Processor and apps …

The mind map shows that the kernel of an iOS device has to be divided into processor, operating system, and memory.

The Memory

During installation of a new app, the installer code creates a home directory for the app, places the app in that directory ( /AppName .app) and creates several other key directories. These directories constitute the app’s primary view of the file system located in the memory of your device and represents the universe for that app. It contains everything the app can access directly.


If you create a document (e.g. with Apple’s Keynote) or receive one via E-Mail you possibly want to further work with it in another app. In Apple’s filesystem this is not possible by default.Interactions of an iOS app are limited mostly to the folders associated with it. This limitation is labeled Sandbox-Mode and was designed to increase the security of the filesystem.
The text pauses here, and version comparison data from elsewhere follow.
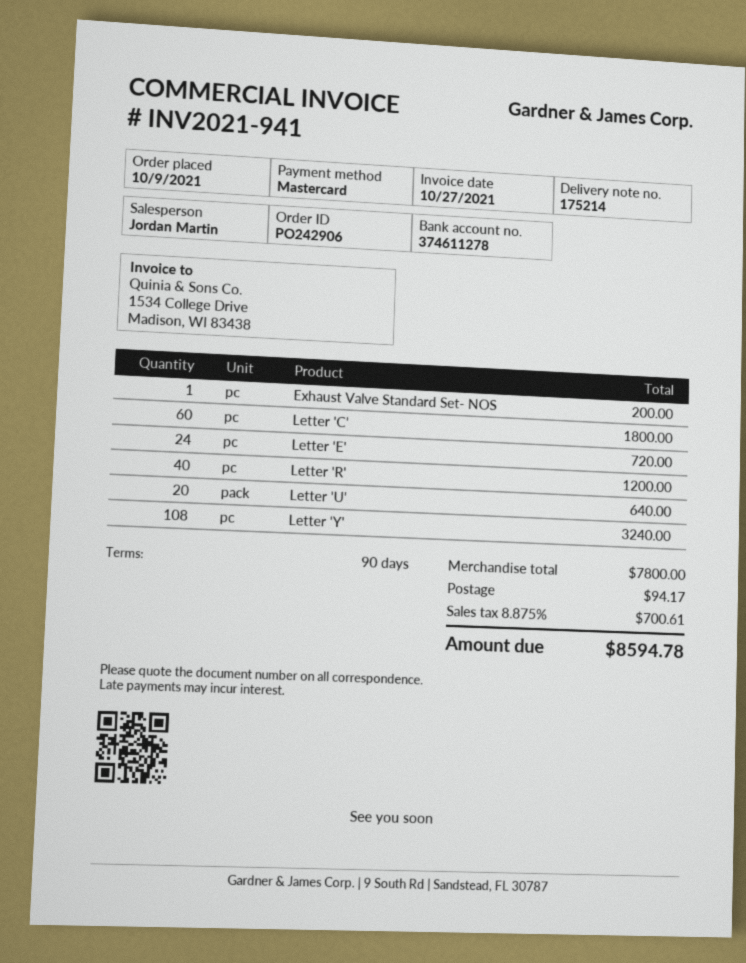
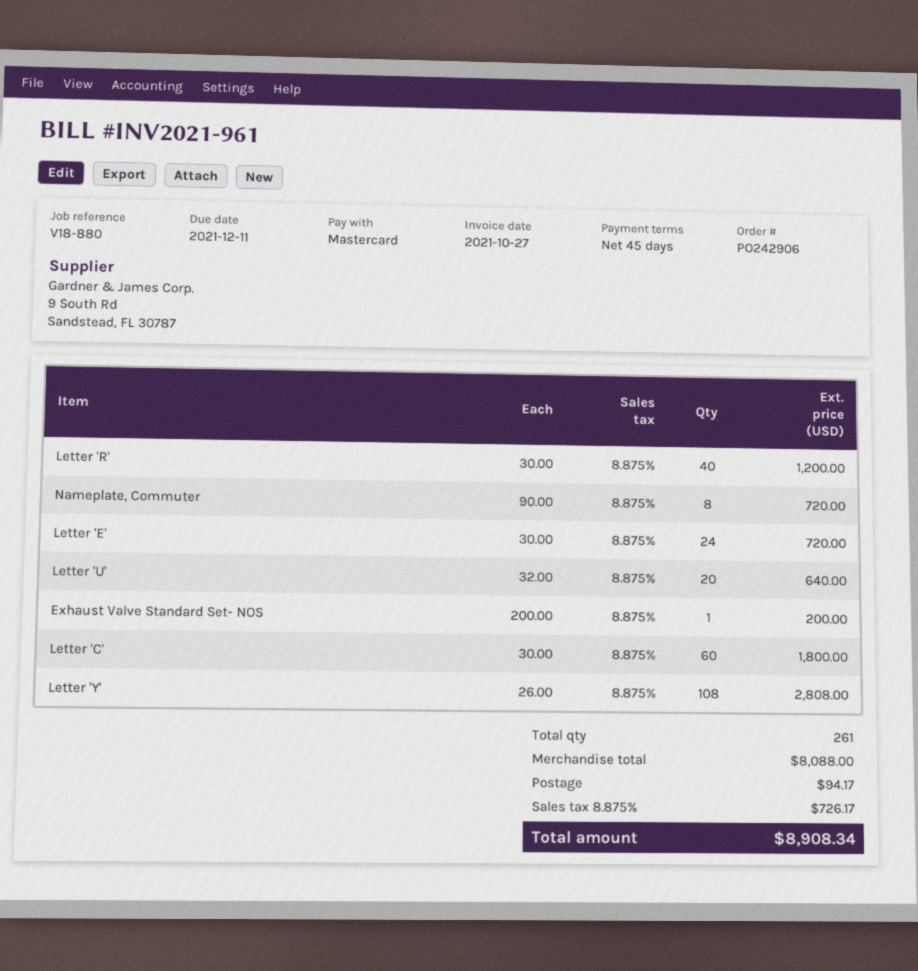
invoice number: INV2021-941 -> INV2021-961
payment terms: 90 days -> 45 days
Letter 'Y': 108 for 3240.00 -> 108 for 2808.00
Nameplate, Commuter: none -> 8 for 720.00
subtotal: 7800.00 -> 8088.00
tax: 8.875% = 700.61 -> 8.875% = 726.17
total: 8594.78 -> 8908.34

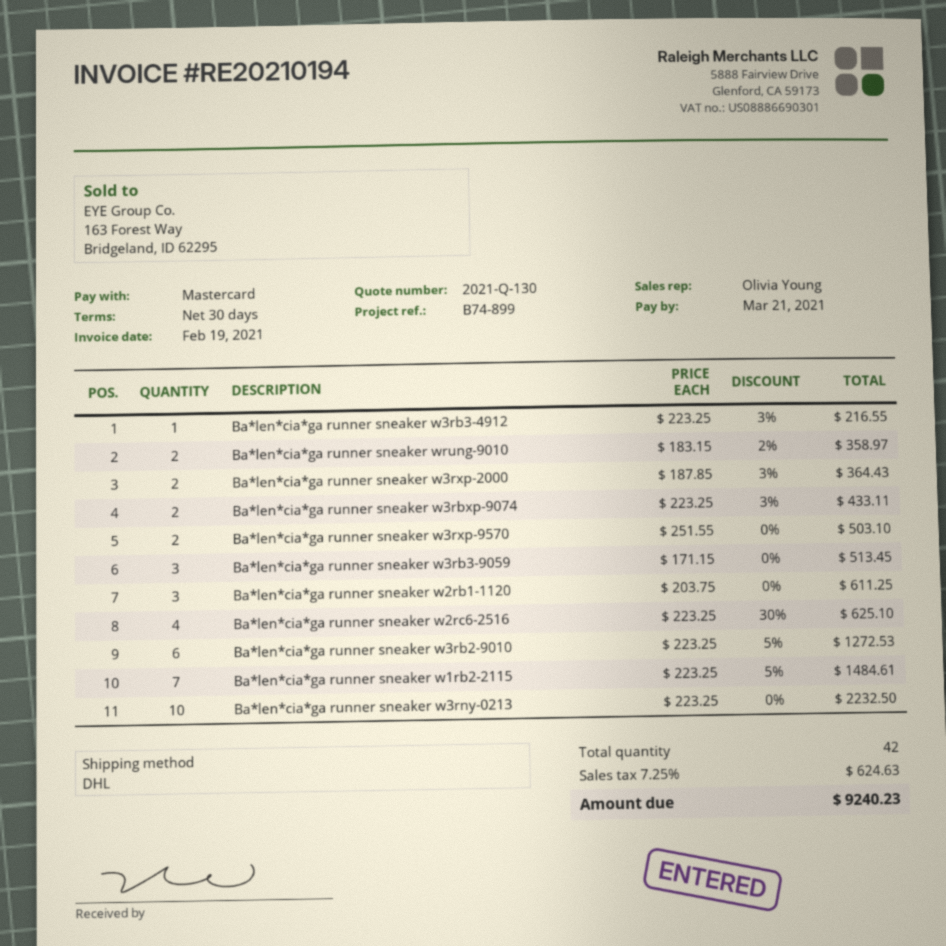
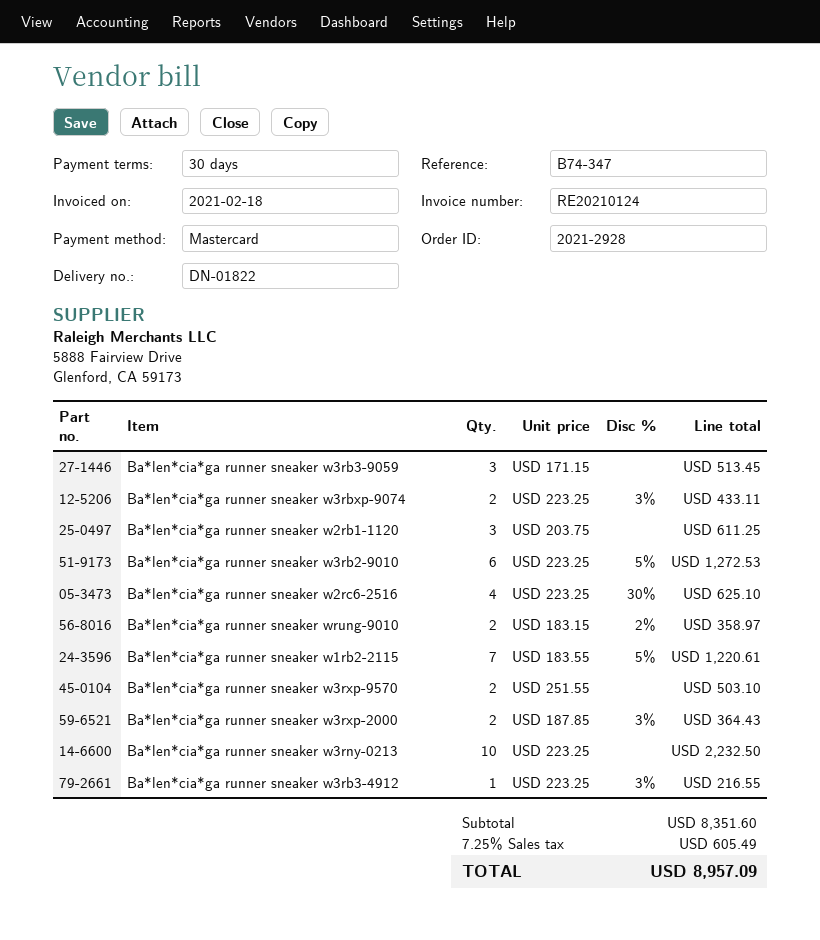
invoice number: RE20210194 -> RE20210124
invoice date: 2021-02-19 -> 2021-02-18
reference: B74-899 -> B74-347
Ba*len*cia*ga runner sneaker w1rb2-2115: 7 x 223.25 - 5% = 1484.61 -> 7 x 183.55 - 5% = 1220.61
tax: 7.25% = 624.63 -> 7.25% = 605.49
total: 9240.23 -> 8957.09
Unfortunately it also decreases the usability in many cases.

Note …
One exception to this rule occurs when an app uses public system interfaces to access things such as the user’s contacts or music. In those cases, the system frameworks handle any file-related operations needed to read from or modify the appropriate data stores.

The Operating System

If you tap on a control within an app (or you generally touch the screen), the app (the touchscreen) sends a specific command to the processor which communicates with the operating system to retrieve the necessary further tasks. The processor only can handle commands which have been defined by Apple (implemented in the operating system), the developer of the operating system. Programmers (companies where you het your app from) use these commands to let you interact with their app.

The Processor

A central processing unit (CPU), also referred to as a central processor unit, is the hardware within a computer that carries out the commands of an app by performing the basic

  • arithmetical
    counting the number of mails
  • logical
    setting WiFi on or off
  • input/output
    playing music, or asking Siri via microphone

operations of the system.

The fundamental task of a CPU is to execute a sequence of stored instructions (a program). The instructions are kept in the memory. Usually CPUs work in 4 steps:

    Fetch involves retrieving an instruction (a sequence of numbers) from the program memory. The location in program memory is determined by a program counter (PC), which stores a number that identifies the current position in the program.
    The instruction that the CPU fetches from memory is used to determine what the CPU has to do.
    In the decode step, the instruction is broken up into parts that have significance to other portions of the CPU. The way in which the numerical instruction value is interpreted is defined by the CPU’s instruction set architecture (ISA). Often, one group of numbers in the instruction, called the opcode, indicates which operation to perform. The remaining parts of the number usually provide information required for that instruction, such as operands for an addition operation. Such operands may be given as a constant value (called an immediate value), or as a place to locate a value: a register or a memory address, as determined by some addressing mode.
    During execution, various portions of the CPU are connected so they can perform the desired operation. If, for instance, an addition operation was requested, the arithmetic logic unit will be connected to a set of inputs and a set of outputs. The inputs provide the numbers to be added, and the outputs will contain the final sum.
    The final step, writeback, simply “writes back” the results of the execution to the memory. Some types of instructions manipulate the program counter rather than directly produce result data. These are generally called “jumps” and facilitate behavior like loops, conditional program execution (through the use of a conditional jump), and functions in programs. Many instructions will also change the state of digits in a “flags” register. These flags can be used to influence how a program behaves, since they often indicate the outcome of various operations. For example, one type of “compare” instruction considers two values and sets a number in the flags register according to which one is greater. This flag could then be used by a later jump instruction to determine program flow.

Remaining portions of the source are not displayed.